Ma non può essere prestato da chiunque: dobbiamo mettere a fianco della donna un professionista, che immaginiamo giovane, perché alla gioventù si attribuisce la generosità e gli ideali, che sappia innanzitutto informarla sui suoi diritti, ma successivamente anche difenderla con vigore contro coloro che spesso, al riparo della indifferenza sociale, sono corresponsabili dell’aborto. L’attuazione di questa semplice proposta potrebbe passare attraverso una convenzione tra Regione e l’Ordini degli avvocati presenti sul territorio, con costi praticamente nulli. Operativamente, l’avvocato iscritto su base volontaria all’Elenco degli “Avvocati nei consultori” eseguirebbe la sua prestazione professionale attraverso colloqui con le gestanti, a titolo completamente gratuito.
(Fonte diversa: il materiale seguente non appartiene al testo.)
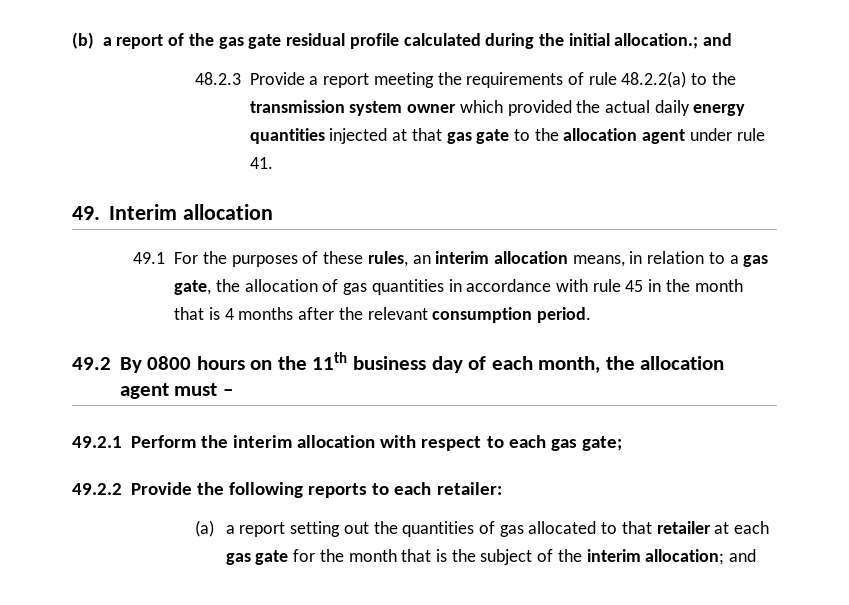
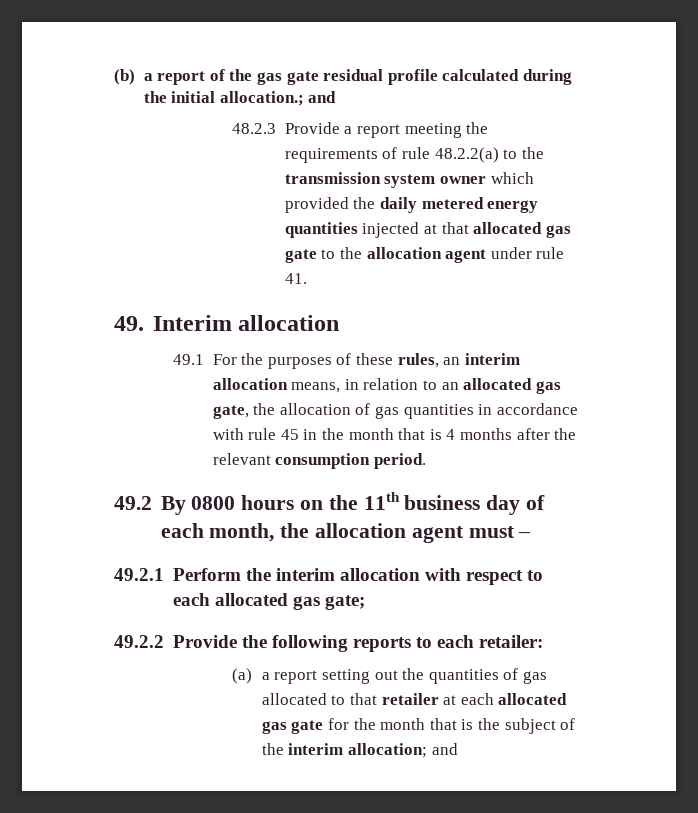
- 48.2.3 Provide a report meeting the requirements of rule 48.2.2(a) to the transmission system owner which provided the actual daily energy quantities injected at that gas gate to the allocation agent under rule 41.
+ 48.2.3 Provide a report meeting the requirements of rule 48.2.2(a) to the transmission system owner which provided the daily metered energy quantities injected at that allocated gas gate to the allocation agent under rule 41.
- 49.1 For the purposes of these rules, an interim allocation means, in relation to a gas gate, the allocation of gas quantities in accordance with rule 45 in the month that is 4 months after the relevant consumption period.
+ 49.1 For the purposes of these rules, an interim allocation means, in relation to an allocated gas gate, the allocation of gas quantities in accordance with rule 45 in the month that is 4 months after the relevant consumption period.
- 49.2.1 Perform the interim allocation with respect to each gas gate;
+ 49.2.1 Perform the interim allocation with respect to each allocated gas gate;
- (a) a report setting out the quantities of gas allocated to that retailer at each gas gate for the month that is the subject of the interim allocation; and
+ (a) a report setting out the quantities of gas allocated to that retailer at each allocated gas gate for the month that is the subject of the interim allocation; and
Successivamente, se richiesto, l’avvocato assumerebbe l’incarico dalla gestante che potrà avvalersi del Pubblico Patrocinio, se con reddito annuo imponibile non superiore a euro 10.628,16., oppure godere di tariffe particolarmente agevolate (che saranno sempre sottoposte al controllo dell’Ordine).
Al di là degli schieramenti politici si tratta, a mio avviso, di una battaglia di civiltà che non dovrebbe trovare oppositori. Non si può negare che al giorno d’oggi esistano molti ostacoli di ordine legale, con ovvie ripercussioni economiche e sociali, che impediscono di fatto l’uguaglianza di tutte le donne di fronte alla meravigliosa esperienza della maternità. Un aiuto disinteressato e professionale potrebbe, in molti casi, fare la differenza tra la vita e la non vita di un figlio.